Optimized Shelf-Stacked Paper Origami-Based Glucose Biofuel Cell with Immobilized Enzymes and a Mediator

Abstract

Recently, as an efficient renewable power source, paper microfluidic enzymatic biofuel cells have received significant attention. Due to their inherent characteristics and outstanding performance, a microfluidic paper-based analytical device for enzymatic biofuel cells (μPAD-EBFCs) has emerged as the best alternative to conventional power supplies for various miniaturized devices.
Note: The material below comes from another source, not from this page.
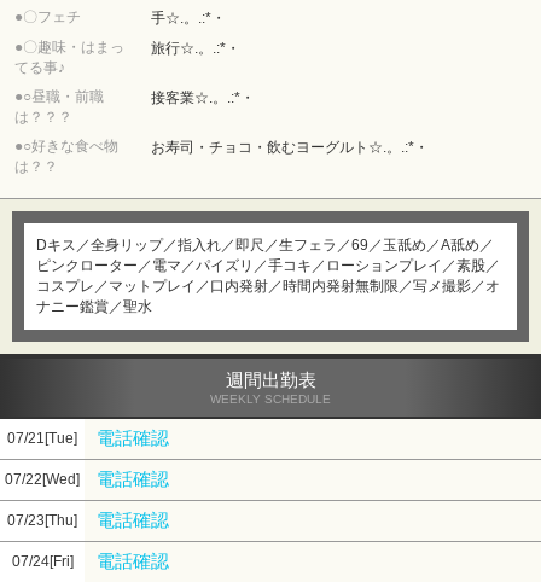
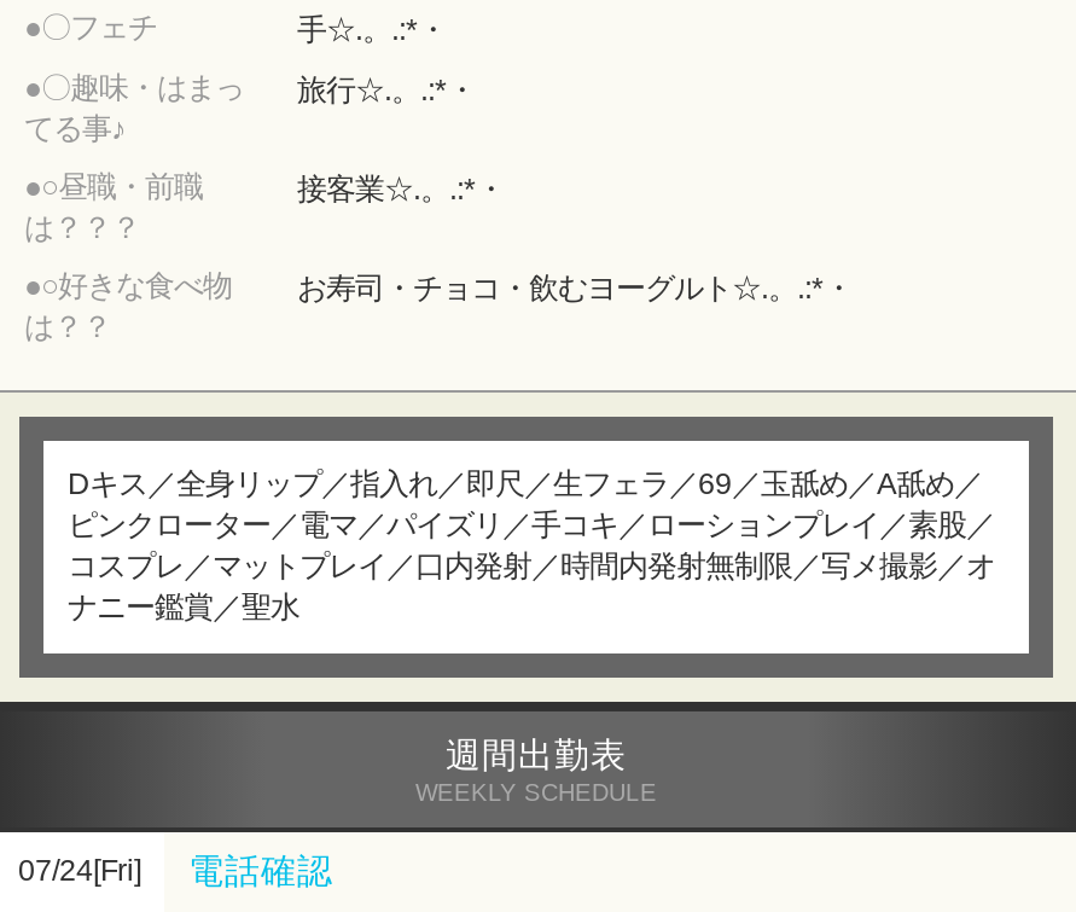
[5,429,169,530] 07/21[Tue] | 電話確認 | 07/22[Wed] | 電話確認 | 07/23[Thu] | 電話確認 -> none

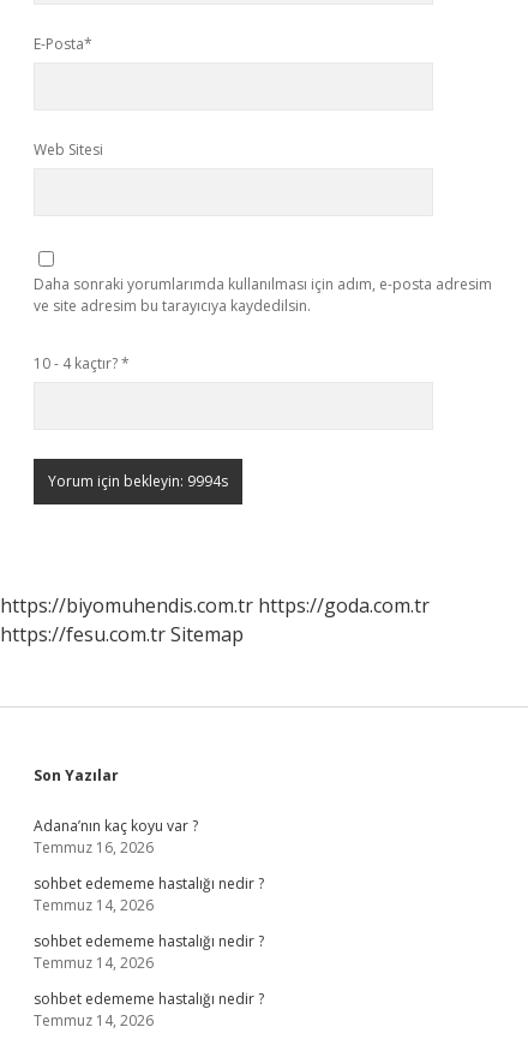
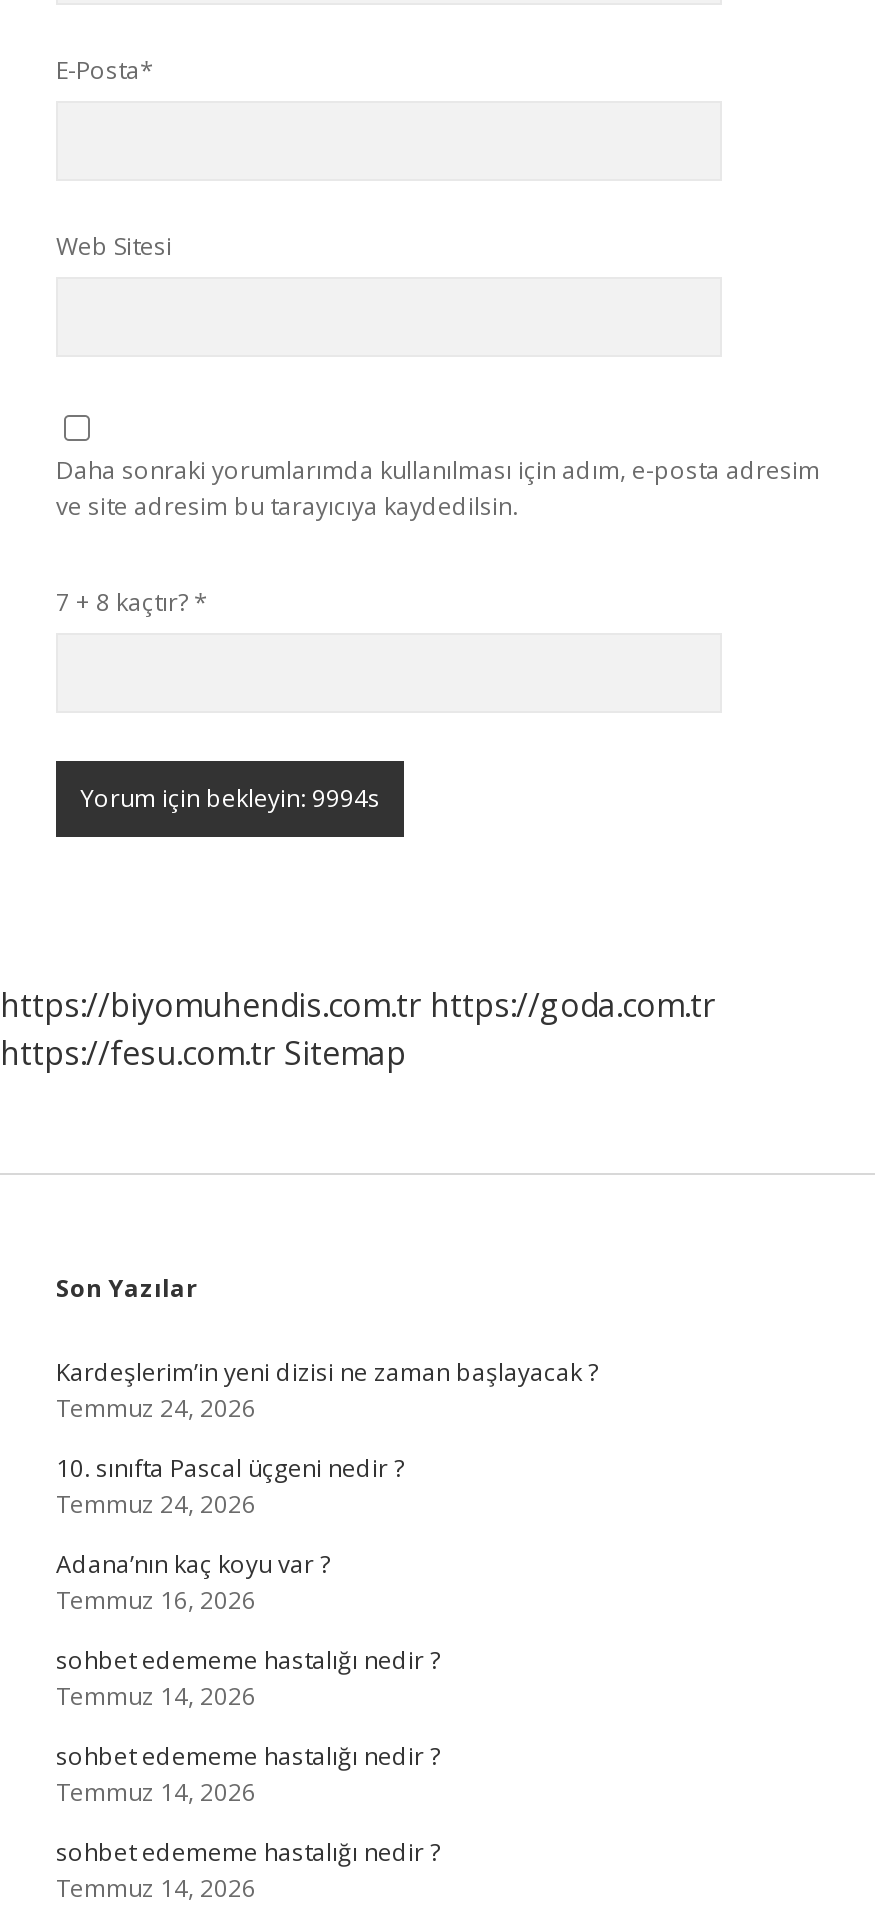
[34,353,130,374] 10 - 4 kaçtır? * -> [56,585,208,619] 7 + 8 kaçtır? *
none -> [56,1355,598,1521] Kardeşlerim’in yeni dizisi ne zaman başlayacak ? | Temmuz 24, 2026 | 10. sınıfta Pascal üçgeni nedir ? | Temmuz 24, 2026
This work presents a novel, user-friendly, and cost-efficient enzyme and mediator-immobilized electrochemistry-based shelf-stack-configured μPAD-EBFC. This Y-shaped colaminar fluid-flow EBFC has been realized using multiwall carbon nanotube (MWCNT)-composed Bucky paper (BP) as a bioelectrode, where GOx (anodic enzyme) and laccase (cathodic enzyme) were immobilized with optimized chemistry. The potentiometric oxidation and reduction performances of fabricated bioelectrodes were characterized using different electrochemical techniques. Subsequently, four such Y-shaped μPAD-EBFCs were realized in a shelf-stack configuration using a mini-three-dimensional (3D) printed platform, where the μPAD-EBFCs were connected in various series–parallel arrangements. With such shelf-stack configurations, 4 series-connected μPAD-EBFCs delivered the maximum stable open circuit potential of 1.65 V, with a peak power density of 46.4 μW/cm² (58 μA/cm²) at 0.8 V. The generated output power is sufficient to power the small portable device, which can be easily and suitably tuned depending on the application.